There's an easy way to make 3D work for people who can't see it. But no one is doing it.

Rafe Needleman Former Editor at Large
Rafe Needleman reviews mobile apps and products for fun, and picks startups apart when he gets bored. He has evaluated thousands of new companies, most of which have since gone out of business.
Rafe Needleman
3 min read
Do they see in 3D? Josh Lowensohn/CNET

3D TV effects are wasted on a portion of the population, about 4 percent to 10 percent of us. When shown 3D content, some people in this group see double or blurry images, or suffer from eyestrain or headaches that makes the content unenjoyable, to say the least.

If you're in this group, as I am, there is a solution: You can turn off the 3D feature on your TV, and watch the content "flat." If it's a movie you're interested in, find a theater that's showing it in the cheaper non-3D version. Nvidia's new 3D-capable video cards for PCs won't even show you 3D content if you fail a 3D vision test. They revert to 2D-only mode.

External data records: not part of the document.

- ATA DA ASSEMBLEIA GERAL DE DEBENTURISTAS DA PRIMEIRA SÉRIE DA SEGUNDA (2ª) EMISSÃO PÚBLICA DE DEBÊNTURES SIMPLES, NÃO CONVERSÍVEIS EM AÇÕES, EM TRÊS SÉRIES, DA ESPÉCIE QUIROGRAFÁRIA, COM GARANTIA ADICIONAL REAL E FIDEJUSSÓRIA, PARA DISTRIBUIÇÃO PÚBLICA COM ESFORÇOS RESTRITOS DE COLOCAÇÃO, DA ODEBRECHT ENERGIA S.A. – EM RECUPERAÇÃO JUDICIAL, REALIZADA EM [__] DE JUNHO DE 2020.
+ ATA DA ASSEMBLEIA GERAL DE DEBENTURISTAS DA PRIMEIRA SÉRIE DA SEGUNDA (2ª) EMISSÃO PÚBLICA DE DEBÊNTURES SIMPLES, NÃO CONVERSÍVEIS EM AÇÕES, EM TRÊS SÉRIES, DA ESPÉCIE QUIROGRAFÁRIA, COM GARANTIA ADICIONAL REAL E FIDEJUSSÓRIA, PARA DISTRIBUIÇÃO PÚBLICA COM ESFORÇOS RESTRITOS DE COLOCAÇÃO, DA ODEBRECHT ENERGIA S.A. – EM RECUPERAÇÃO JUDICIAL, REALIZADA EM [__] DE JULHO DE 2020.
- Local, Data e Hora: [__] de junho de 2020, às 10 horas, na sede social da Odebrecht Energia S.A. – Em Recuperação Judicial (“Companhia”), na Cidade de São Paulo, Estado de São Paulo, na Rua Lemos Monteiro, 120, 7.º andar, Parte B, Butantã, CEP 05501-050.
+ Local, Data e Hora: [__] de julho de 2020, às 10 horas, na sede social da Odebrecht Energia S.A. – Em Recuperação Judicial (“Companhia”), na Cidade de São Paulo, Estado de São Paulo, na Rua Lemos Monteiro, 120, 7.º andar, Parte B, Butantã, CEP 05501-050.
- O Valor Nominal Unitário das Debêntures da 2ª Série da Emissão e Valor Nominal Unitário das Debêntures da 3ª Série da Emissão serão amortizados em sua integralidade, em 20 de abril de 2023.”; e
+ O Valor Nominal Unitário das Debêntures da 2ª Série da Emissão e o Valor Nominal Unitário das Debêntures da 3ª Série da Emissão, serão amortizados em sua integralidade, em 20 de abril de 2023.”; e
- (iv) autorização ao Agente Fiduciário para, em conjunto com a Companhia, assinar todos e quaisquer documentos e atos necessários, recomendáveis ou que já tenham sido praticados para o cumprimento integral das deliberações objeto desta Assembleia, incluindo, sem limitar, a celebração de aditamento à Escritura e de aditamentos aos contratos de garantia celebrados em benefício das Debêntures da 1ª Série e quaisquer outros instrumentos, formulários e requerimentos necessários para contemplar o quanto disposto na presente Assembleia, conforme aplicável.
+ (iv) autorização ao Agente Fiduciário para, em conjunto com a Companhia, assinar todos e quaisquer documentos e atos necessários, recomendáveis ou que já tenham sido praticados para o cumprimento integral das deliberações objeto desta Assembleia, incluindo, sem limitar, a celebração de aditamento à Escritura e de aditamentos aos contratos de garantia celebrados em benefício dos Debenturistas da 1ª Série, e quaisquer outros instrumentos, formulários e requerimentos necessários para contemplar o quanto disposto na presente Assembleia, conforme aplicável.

This is all well and good if you're the last person on earth and watch your content alone. What do you do, though, if you want to see a show with other people who are not stereo-blind? There's a very simple solution. It's so simple that I'm rather surprised that it's not evident everywhere. This is it: create "3D glasses" that convert 3D images to flat images.

3D glasses work by taking two different moving images, one meant for the left eye and one the right, and displaying each image only to the eye it's intended for. 3D TVs work with battery-powered "active-shutter" glasses to direct alternating images to the right and left eyes by literally turning black and clear to block and then transmit images. In most 3D-movie theaters, differently polarized images pass through correspondingly polarized lenses for separation. The brain uses the differences between the two images to build a 3D model of what the eyes are seeing. For most people, this results in a vivid 3D image on the screen. For the stereo-blind, either the brain doesn't do the image processing correctly, or there's a vision problem that prevents the brain from getting two images that can be processed together into convincing 3D.

 
Nvidia disables 3D if you don't see its effects.

For the stereo-blind, the simple way to flatten the image, and make 3D watchable, is to present the same moving image to both eyes, and to discard the other. Technologically, the flattening glasses would be extremely easy to create. Active-shutter glasses could simply block, say the right eye's image, and present the left's to both eyes. A simple "2D only" switch on the glasses would be all it takes.

Passive (polarized) glasses, could simply be made with identical lenses for both eyes, instead of different ones over each. At a movie theater, their frames could be starkly color-coded (say, yellow, instead of the typical black) so customers would know which glasses to use. I may hack together my own passive glasses from two pairs appropriated from the next 3D movie I see, in fact.

None of the vendors I reached out to with this idea would offer a comment on it. I'm disappointed by that, and in writing this column I call out to them publicly to respond to the needs of the stereo-blind. As someone who is stereo-blind, I don't want to spend the next 15 years of my life taking my son to 3D movies that I can't enjoy. But I will happily put on goggles to convert his 3D experience into a flat one for me, just so I can sit next to him.